ALC, full name Auto Lane Change, is automatic lane change assist. Although the literal name is "automatic lane change", in fact, the current mainstream practice is "command lane change", generally through the steering lever, control the vehicle's steering system, to achieve automatic lane change. ALC can effectively assist the driver to change lanes and free hands.
TJA, full name Traffic Jam Assistant, stands for Traffic Jam Assist. TJA can be understood as the superposition of ACC and LCC functions, which belongs to the L2 level function. This function automatically controls the start, stop, acceleration and deceleration of the vehicle in the case of traffic jam, and fine-tune the driving direction, so as to realize the function of automatically maintaining the center of the vehicle in the lane to follow the car, or cruising.

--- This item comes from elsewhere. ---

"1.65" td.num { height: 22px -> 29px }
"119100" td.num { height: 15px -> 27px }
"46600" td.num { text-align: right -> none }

NOA, full name Naviggate On Autopilot, that is, pilot assisted driving. Based on the navigation map, noa can allow vehicles to automatically drive point-to-point according to the navigation path, freeing the driver's hands and feet for a long time. NOA belongs to the L3 level of intelligent driving functions, which is the superposition of low-level intelligent driving functions such as ACC, LCC, ALC, etc.

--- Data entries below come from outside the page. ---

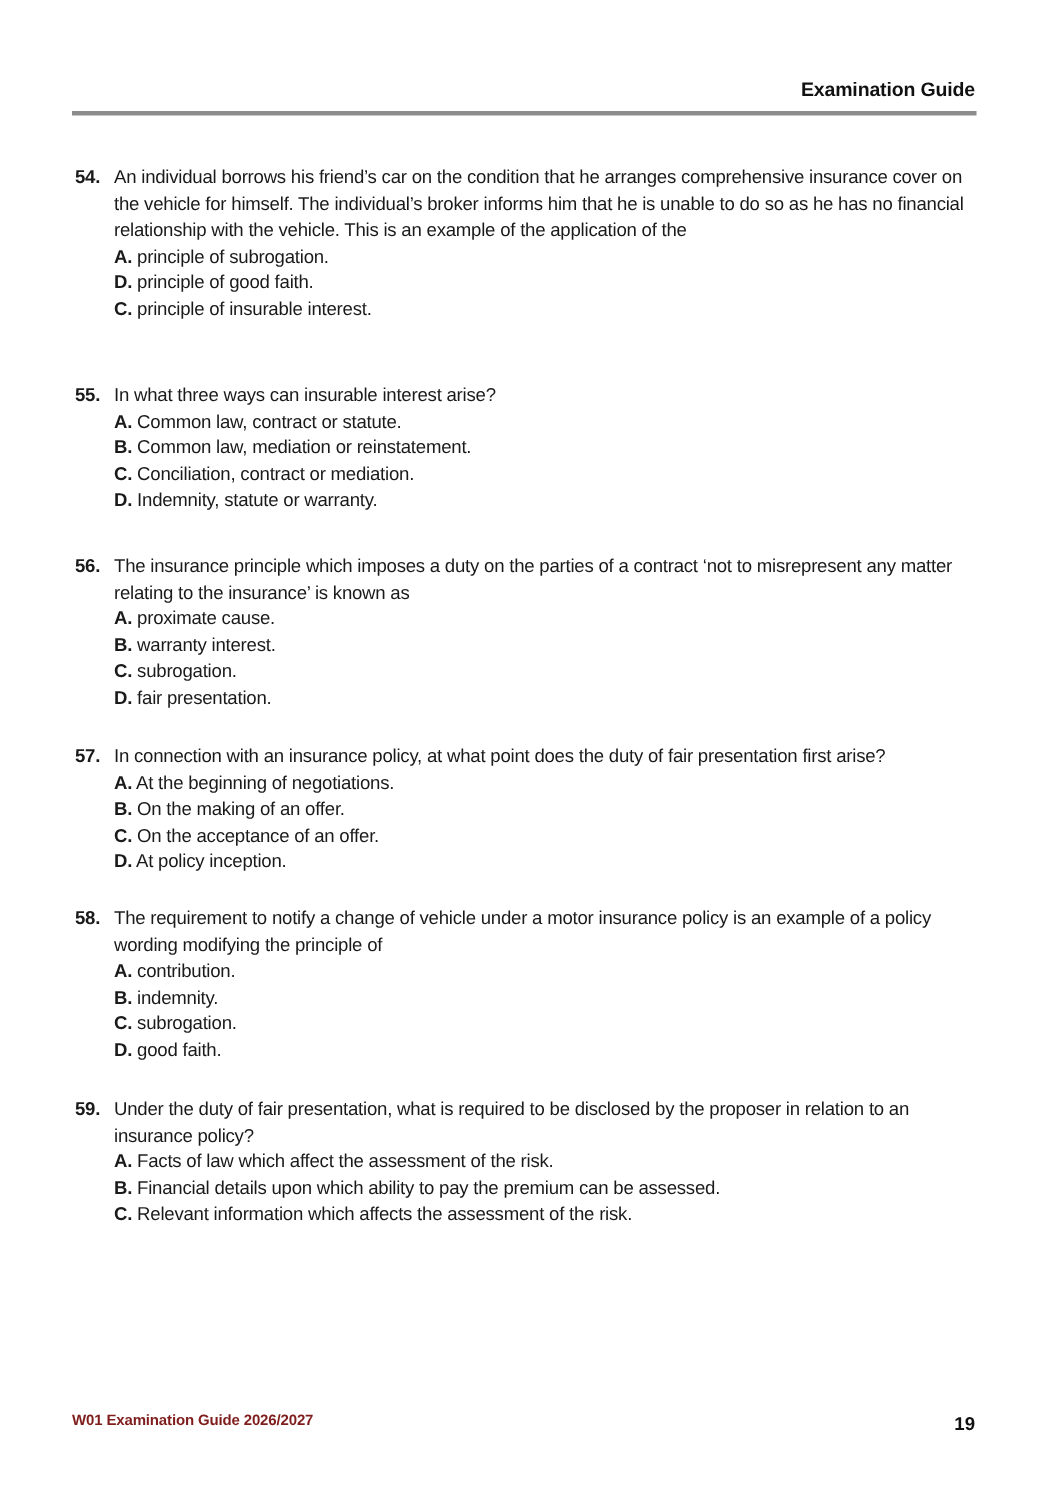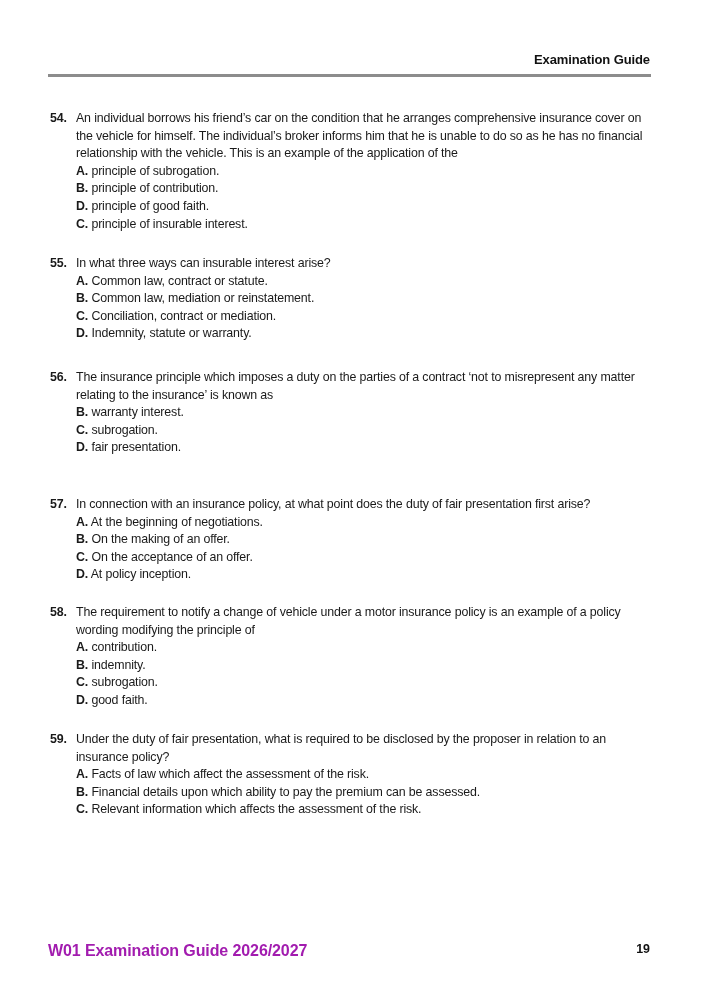"B. principle of contribution." div.option { html: <div><span>B.</span> <span>principle of contribution.</span></div> -> none }
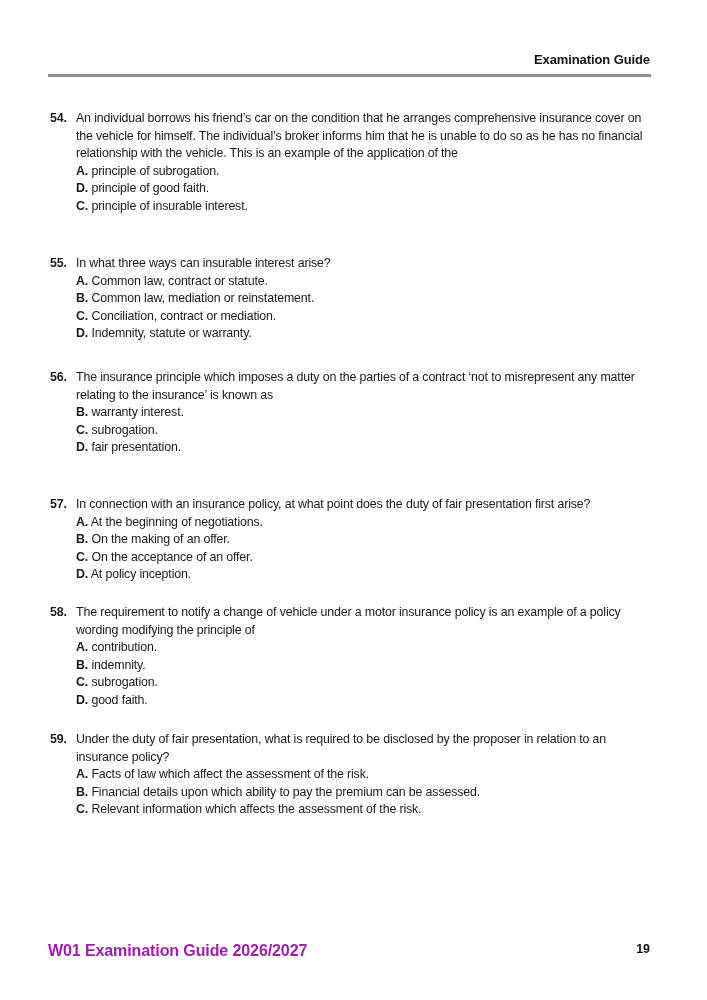"A. proximate cause." div.option { html: none -> <div><span>A.</span> <span>proximate cause.</span></div> }
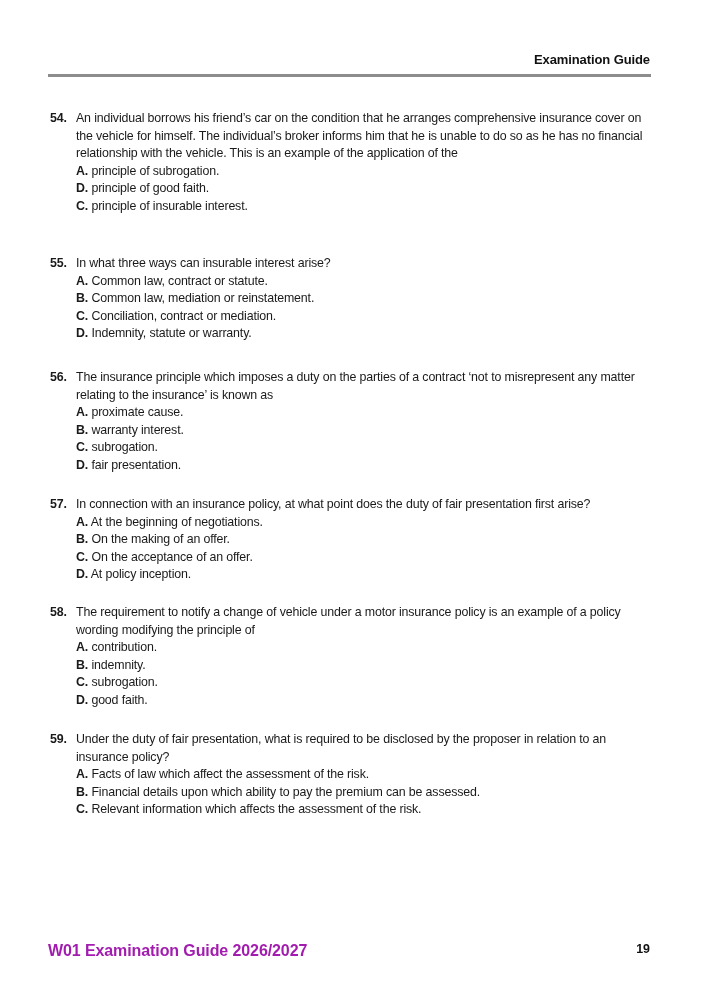"W01 Examination Guide 2026/2027" .footer-left { color: #a21caf -> #7f1d1d; font-size: 16px -> 10px }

According to the different available areas, NOA is mainly divided into high-speed pilot driving assistance and urban pilot driving assistance. Limited by technical conditions, the current mass-produced NOA is high-speed pilot assisted driving; new car-making forces such as Tesla and Wei Xiaoli, etc., are already exploring the pilot auxiliary driving function of urban roads, and will soon be mass-produced.
At present, ACC, LCC, TJA and other intelligent driving functions that do not involve lane changes have basically become popular, and almost all of them have introduced related functions. Due to the fact that the ALC function involves lane change, there are higher requirements for hardware and algorithms, and only some players have achieved mass production at present. NOA function is currently the highest level of intelligent driving function that has been mass-produced, at present, only the new forces of head car manufacturing and head technology companies have realized pilot driving assistance in high-speed areas, and urban pilot assistance driving is the next trend.
Figure 3 Diagram of intelligent driving function
Parking function
Table 2 summarizes the current mainstream parking functions, as well as their corresponding intelligent levels and function realization effects.
Table 2 Summary of intelligent parking functions
APA, full name Auto Parking Assist, is an automatic parking assist function. When the function is turned on, APA identifies the available parking spaces around the vehicle and controls the vehicle's horizontal and longitudinal movement after the driver selects the parking space to automatically park in and out of the parking space. The APA function needs to keep the driver in the car and take over at any time. At present, the APA function has matured and has become a standardized configuration of vehicles.
RPA, full name Remote Parking Assist, is remote park assist. After the driver gets off the car, he controls the automatic parking and parking space of the vehicle through remote control methods such as mobile phone APP.
SS, full name Smart Summon, is the smart summon function. The intelligent summoning function was first launched by Tesla, which allows the owner to issue a summoning command through the mobile phone APP outside the car, so as to control the automatic driving of the vehicle and reach the specified location.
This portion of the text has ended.